どこかで見たことのある、包丁だと思った……。
木製の柄が真っ赤に染まった……ごくありふれた包丁……。
あの時はこんなものどこにでもあるだろうと、頭の片隅にも置いていなかった、あの……。
真っ赤な血で染まった……。
銀色の刃……。
俺は軋むブリキの如く、不器用な動きで首を九十度回転させる。
「遊羽……ま、まさか……だよな?」
流しから顔を覗かせていた遊羽の顔は至って真剣で、醜いものでも見つけてしまったかのように顔を顰めていた。
この事実が何を意味するものなのか……。
俺よりも断然賢いあいつが、それに気づいていないはずはなかった。
「とりあえず……」
遊羽は俺から視線を外すと、流しに向き直った。
「とりあえず、今は料理に集中しよう」
俺は頷き、そしてもう一度だけ今見た光景が夢ではないことを確かめた。
扉の内側に貼りついた包丁差し。そこには確かに二本の柄だけが顔を出し、一箇所のみ空洞を作っていた。

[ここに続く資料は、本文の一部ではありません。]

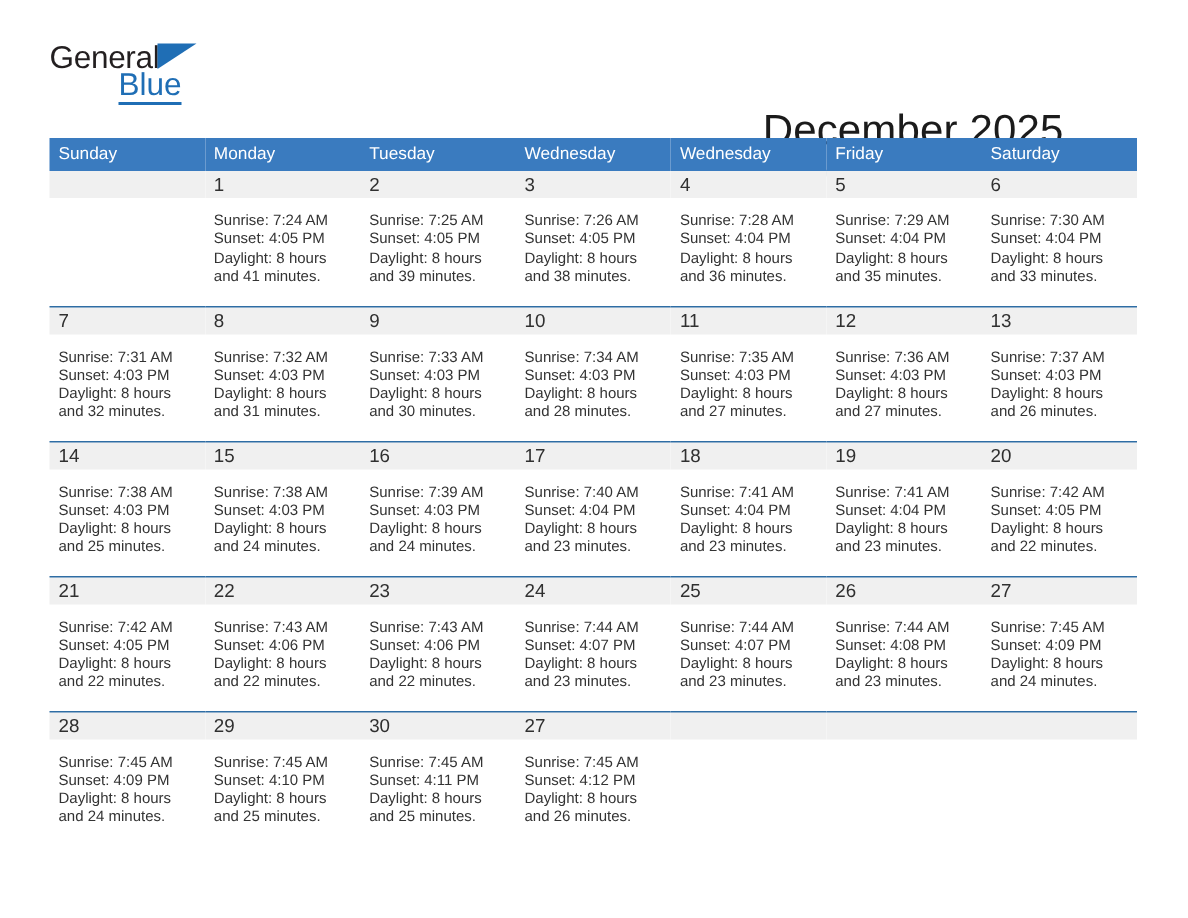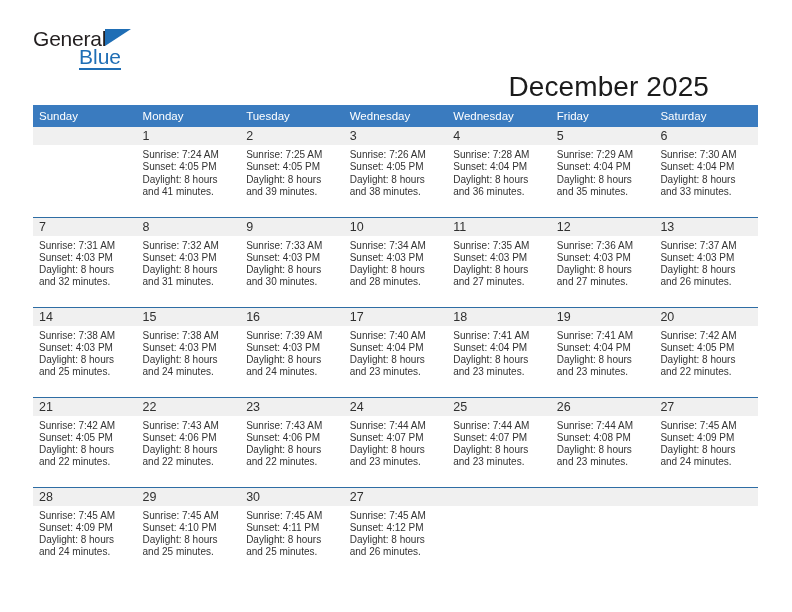"Sunday" .cal { top: 105px -> 92px }
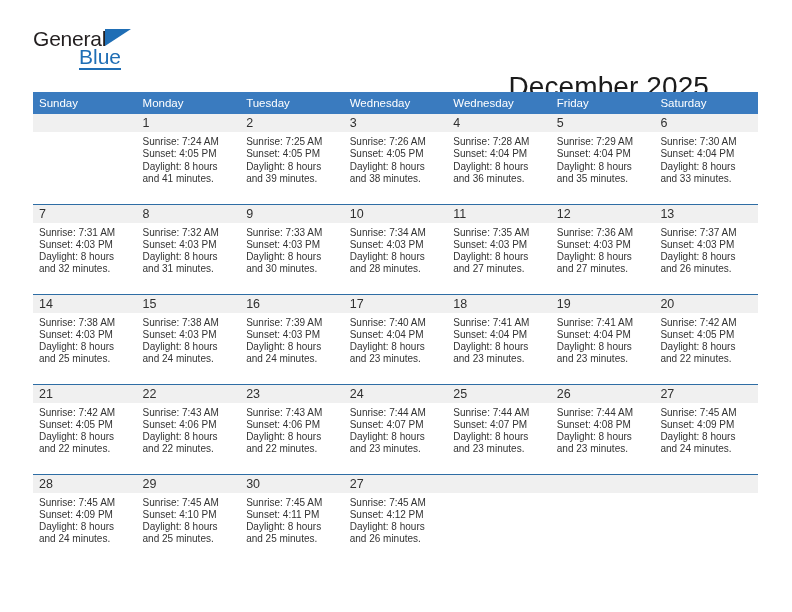"Sunrise: 7:24 AM" .dayinfo { padding: 4px 4px 0 6px -> 10px 4px 0 6px }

つい先ほど玲から借りた時は何とも思わなかったというのに、今ではあの時——。
真っ赤な血で染まり、死体に深々と突き刺さっていた包丁が、今ではよくよく思い起こされる。
そう……。確かにあの時刺さっていた包丁は紛れもなく、ここ——調理室に置かれているものとまったく同じものだった。
俺は深く目を閉じると、その事実を封印するかの如く、そっと扉を閉めた。
そして両膝にグッと力を込めて立ち上がると、現在使われていないテーブルの包丁を取り出し、黙って玉ねぎに刃を落とした。